Physical Address
304 North Cardinal St.
Dorchester Center, MA 02124
A 45-year-old woman presented in referral from a headache center with a long history of complex migraines and focal occipitoparietal head pain as well. The head pains seemed to be present all the time, or nearly so, while the more “typical” migraine, which was how she described it, came on every few days and lasted about a day or two. She had been prescribed numerous medications over the years, some of which may have helped at times but generally did not. Currently, she is taking a combination of tramadol and gabapentin. She had also had several injections to block the occipital nerve or trigger points in the back of her head. These had lasted for up to a few days at times. With further questioning about these injections, she did admit that they typically eliminated a significant amount of the pain for hours or a few days, but it always came back.
I asked her to show me where the primary area of pain was and whether she could outline it or delineate it well. She said it was always in the occipital area, spreading forward somewhat into the parietal margins. It began most often near what appeared to be the nuchal line. She did not believe she had had any history of trauma there, but could n’t rule it out either. After further discussion, it was more clear that this region of pain, more unrelenting, seemed nevertheless to bring about or have some role in initiating her migraine pains, which seemed also to originate on the same side of the head and extend in toward her eyes from that side.
I discussed how we could trial some stimulation in the area at the back of her head that might mitigate some of her pain, more likely having effect on the persistent occipitoparietal pain than the migrainous pain, which I was less sure about being related to or affected by stimulation. It seemed possible the migraine pains were a separate phenomenon and perhaps had been present in her life even before these other occipitoparietal pains. At this point, she said she would be likely to try almost anything and agreed to undergo a trial. I explained that noninvasive stimulation in the region was not really possible because hair would prevent the electrodes from adhering to the skin. We would need to place the electrodes in almost the same way as when they are placed permanently: shaving hair, general anesthesia, small incision, and so forth. The wires would exit the skin for over a week, perhaps even up to 2 weeks some times to be sure of the results. I also explained that they often migrate out or otherwise become displaced, and getting a perfect trial to go well the entire time was not always the case. If successful, we could place the permanent system with the implantable pulse generator (IPG) several weeks later. Either way, the leads would be removed in the office once the trial period had ended. She agreed, and we planned the initial trial lead placement surgery date.
Variation : The patient only has a migraine -- Many people have migraines and migraine variants. If the patient had predominantly a well-documented migraine syndrome only, it would not rule out using stimulation in this same way, but I would be more reticent to endorse a positive outcome. On the other hand, frankly, it is hard to be sure of any of the outcomes with these head pain and migraine variants in any of the cases. And, because most of these patients are desperate and will try almost anything that sounds reasonably safe and not likely to end in their death, it is almost immaterial how much I try to give a truly straightforward assessment of the likelihood of success. The outcome data from occipital nerve stimulation (ONS) for migraine per se have been mixed but anecdotally successful. Ultimately, it may be worth considering a subthreshold trial in most of these cases.

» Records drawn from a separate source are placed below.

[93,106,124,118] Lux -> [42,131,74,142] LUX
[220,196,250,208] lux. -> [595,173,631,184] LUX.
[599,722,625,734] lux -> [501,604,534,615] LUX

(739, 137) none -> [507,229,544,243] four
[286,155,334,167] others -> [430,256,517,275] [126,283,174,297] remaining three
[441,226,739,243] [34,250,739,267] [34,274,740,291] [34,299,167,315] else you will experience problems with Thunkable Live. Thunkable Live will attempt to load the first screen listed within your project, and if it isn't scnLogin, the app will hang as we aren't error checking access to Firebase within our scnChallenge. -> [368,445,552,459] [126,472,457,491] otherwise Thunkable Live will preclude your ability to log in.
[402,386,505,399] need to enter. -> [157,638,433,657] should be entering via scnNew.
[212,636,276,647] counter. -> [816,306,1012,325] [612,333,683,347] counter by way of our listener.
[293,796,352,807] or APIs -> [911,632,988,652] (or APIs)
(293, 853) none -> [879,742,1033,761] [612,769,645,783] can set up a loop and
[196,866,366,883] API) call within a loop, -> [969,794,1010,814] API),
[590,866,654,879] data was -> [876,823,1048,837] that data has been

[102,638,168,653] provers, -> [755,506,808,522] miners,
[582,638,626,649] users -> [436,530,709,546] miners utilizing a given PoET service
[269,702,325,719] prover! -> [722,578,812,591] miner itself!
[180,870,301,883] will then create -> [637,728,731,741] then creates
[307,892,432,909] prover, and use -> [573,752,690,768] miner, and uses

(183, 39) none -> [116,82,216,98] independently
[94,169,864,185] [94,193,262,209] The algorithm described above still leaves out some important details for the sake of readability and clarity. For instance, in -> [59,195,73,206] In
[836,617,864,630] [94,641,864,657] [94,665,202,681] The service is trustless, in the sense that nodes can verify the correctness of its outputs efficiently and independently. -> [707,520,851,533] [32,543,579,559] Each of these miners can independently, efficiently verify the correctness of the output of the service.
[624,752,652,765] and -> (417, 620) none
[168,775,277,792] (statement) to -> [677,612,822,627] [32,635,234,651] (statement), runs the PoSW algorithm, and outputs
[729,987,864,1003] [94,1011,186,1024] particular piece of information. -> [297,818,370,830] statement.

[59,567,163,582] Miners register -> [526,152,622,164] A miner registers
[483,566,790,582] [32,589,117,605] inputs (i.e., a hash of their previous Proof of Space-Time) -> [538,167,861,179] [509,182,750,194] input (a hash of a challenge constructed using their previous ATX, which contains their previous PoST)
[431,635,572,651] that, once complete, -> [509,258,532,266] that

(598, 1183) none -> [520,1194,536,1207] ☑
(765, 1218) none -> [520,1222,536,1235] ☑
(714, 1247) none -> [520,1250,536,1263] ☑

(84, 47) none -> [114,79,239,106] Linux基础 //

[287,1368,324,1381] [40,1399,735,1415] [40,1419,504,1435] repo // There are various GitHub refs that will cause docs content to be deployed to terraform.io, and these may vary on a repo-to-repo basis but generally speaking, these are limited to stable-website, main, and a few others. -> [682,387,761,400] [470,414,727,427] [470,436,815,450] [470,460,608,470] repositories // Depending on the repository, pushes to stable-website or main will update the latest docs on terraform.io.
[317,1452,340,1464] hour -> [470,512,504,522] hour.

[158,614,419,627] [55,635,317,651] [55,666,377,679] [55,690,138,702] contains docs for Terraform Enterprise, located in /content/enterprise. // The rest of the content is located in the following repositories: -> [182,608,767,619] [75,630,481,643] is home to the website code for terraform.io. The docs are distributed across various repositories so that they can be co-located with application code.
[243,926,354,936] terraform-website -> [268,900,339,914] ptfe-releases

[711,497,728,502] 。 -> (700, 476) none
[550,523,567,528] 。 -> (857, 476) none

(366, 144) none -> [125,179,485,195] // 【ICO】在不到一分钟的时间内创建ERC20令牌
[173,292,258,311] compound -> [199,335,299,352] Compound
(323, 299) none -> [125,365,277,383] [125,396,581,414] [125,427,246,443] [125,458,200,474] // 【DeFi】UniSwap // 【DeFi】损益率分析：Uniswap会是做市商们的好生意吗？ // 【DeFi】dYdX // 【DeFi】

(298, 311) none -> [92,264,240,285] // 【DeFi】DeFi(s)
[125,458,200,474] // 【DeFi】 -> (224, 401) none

Variation : The patient has clear occipital neuralgia (secondary to a trauma) -- Clinically likely true occipital neuralgia is a very good candidate for ONS, with or without successful occipital nerve (ON) blocks, especially suprathreshold stimulation using two leads per side and just below the subthreshold locations. All the same attention to details in terms of trial length, anchoring techniques, tunneling techniques, and diligence about preventing infection applies in the same way. The only difference really is in lead location and the physiological basis for this is unclear presently.
Variation : The patient has other more vague complaints of head, neck, or trunk fibromyalgia-type symptoms -- Just as migraine is a softer indication to consider ONS, even subthreshold ONS, these other types of atypical head or body pains are also a softer call. The presumption is that pain mitigation occurs somehow in the spinal trigeminal nucleus where head pain is also processed. In some anecdotal cases, my own included, there is some kind of ability for this region also to alter pain from other regions. It makes more sense to be conservative in endorsing the benefit from ONS for these types of cases, but then the morbidity from a trial is very minimal, and in a 2-week period of time, the information can be gleaned, pushing the recommendation into the trial category most of the time. If the pain is entirely in the trunk and migrating fibromyalgia-like pains, it is quite hard to predict any benefit.